Difference listings
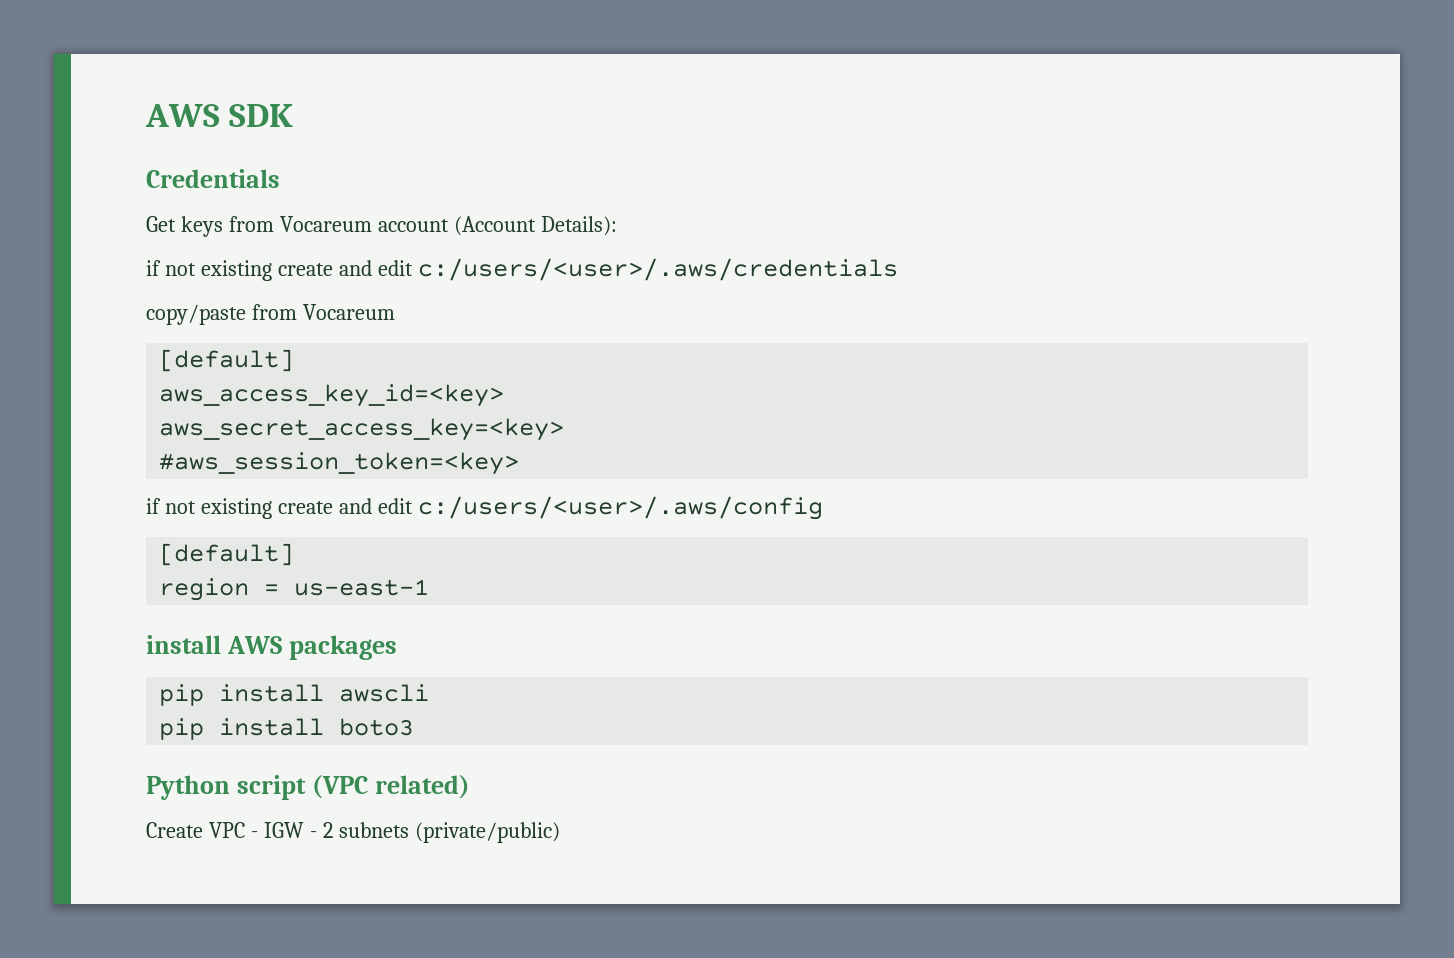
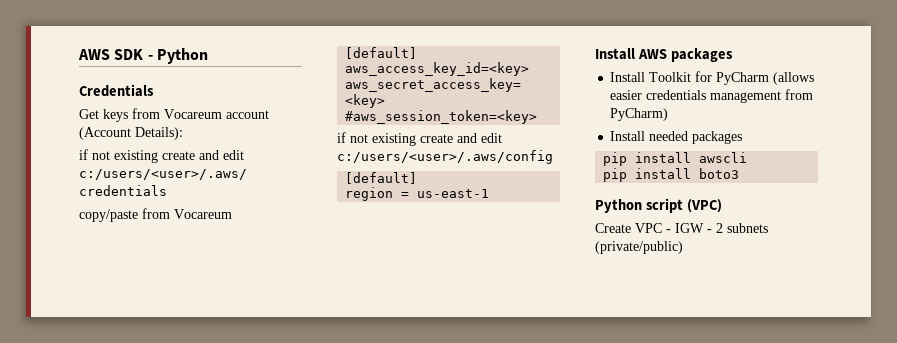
(294, 115) none -> [147,48,208,64] - Python
[146,635,221,654] install -> [595,48,635,60] Install
(397, 647) none -> [610,71,815,85] [610,89,814,103] [610,108,669,121] [610,131,743,144] // Install Toolkit for PyCharm (allows easier credentials management from PyCharm) // Install needed packages
[311,775,470,799] (VPC related) -> [686,199,722,213] (VPC)

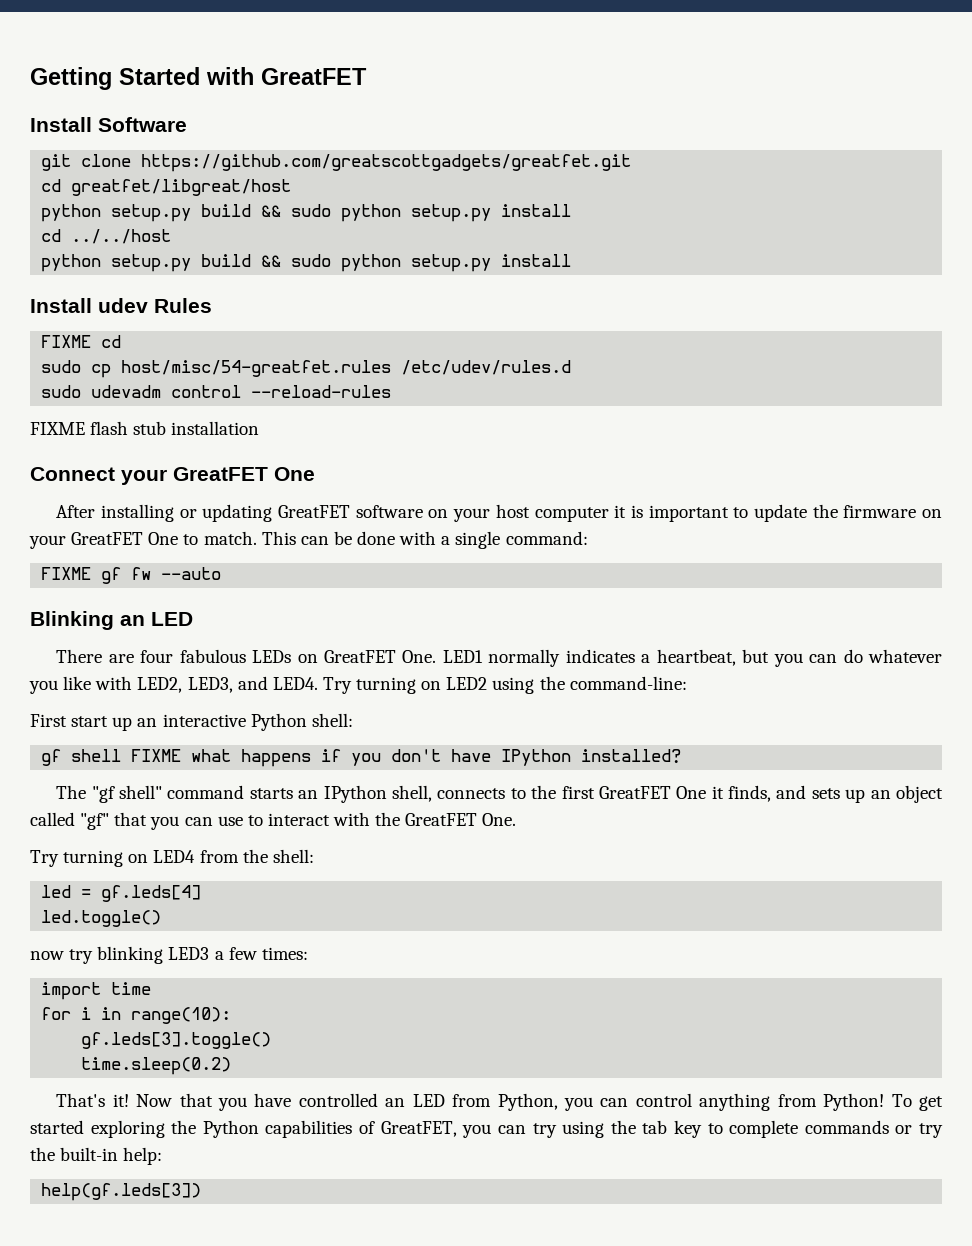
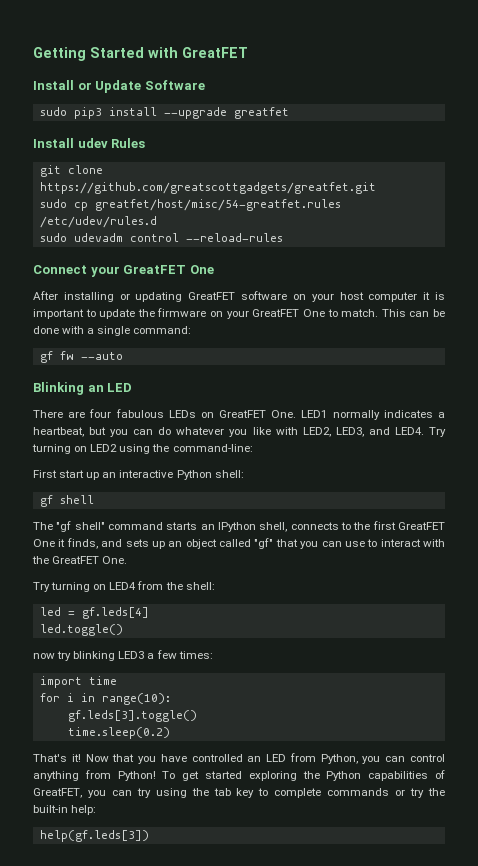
(92, 124) none -> [77,80,142,93] or Update
[41,154,632,172] [41,179,292,196] [41,204,572,222] [41,229,172,244] [41,254,572,272] [30,298,212,313] [41,335,122,348] git clone https://github.com/greatscottgadgets/greatfet.git // cd greatfet/libgreat/host // python setup.py build && sudo python setup.py install // cd ../../host // python setup.py build && sudo python setup.py install // Install udev Rules // FIXME cd -> [39,107,289,119] [33,138,146,148] [39,165,103,177] [39,182,376,194] sudo pip3 install --upgrade greatfet // Install udev Rules // git clone https://github.com/greatscottgadgets/greatfet.git
[121,360,392,377] host/misc/54-greatfet.rules -> [94,199,341,211] greatfet/host/misc/54-greatfet.rules
[30,421,260,435] // FIXME flash stub installation -> (283, 237) none
[41,567,92,580] FIXME -> (192, 330) none
[131,749,682,767] FIXME what happens if you don't have IPython installed? -> (94, 499) none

### Description of the task
With images omitted, output the data exactly as given.

### Written solution
(294, 115) none -> [147,48,208,64] - Python
[146,635,221,654] install -> [595,48,635,60] Install
(397, 647) none -> [610,71,815,85] [610,89,814,103] [610,108,669,121] [610,131,743,144] // Install Toolkit for PyCharm (allows easier credentials management from PyCharm) // Install needed packages
[311,775,470,799] (VPC related) -> [686,199,722,213] (VPC)

(92, 124) none -> [77,80,142,93] or Update
[41,154,632,172] [41,179,292,196] [41,204,572,222] [41,229,172,244] [41,254,572,272] [30,298,212,313] [41,335,122,348] git clone https://github.com/greatscottgadgets/greatfet.git // cd greatfet/libgreat/host // python setup.py build && sudo python setup.py install // cd ../../host // python setup.py build && sudo python setup.py install // Install udev Rules // FIXME cd -> [39,107,289,119] [33,138,146,148] [39,165,103,177] [39,182,376,194] sudo pip3 install --upgrade greatfet // Install udev Rules // git clone https://github.com/greatscottgadgets/greatfet.git
[121,360,392,377] host/misc/54-greatfet.rules -> [94,199,341,211] greatfet/host/misc/54-greatfet.rules
[30,421,260,435] // FIXME flash stub installation -> (283, 237) none
[41,567,92,580] FIXME -> (192, 330) none
[131,749,682,767] FIXME what happens if you don't have IPython installed? -> (94, 499) none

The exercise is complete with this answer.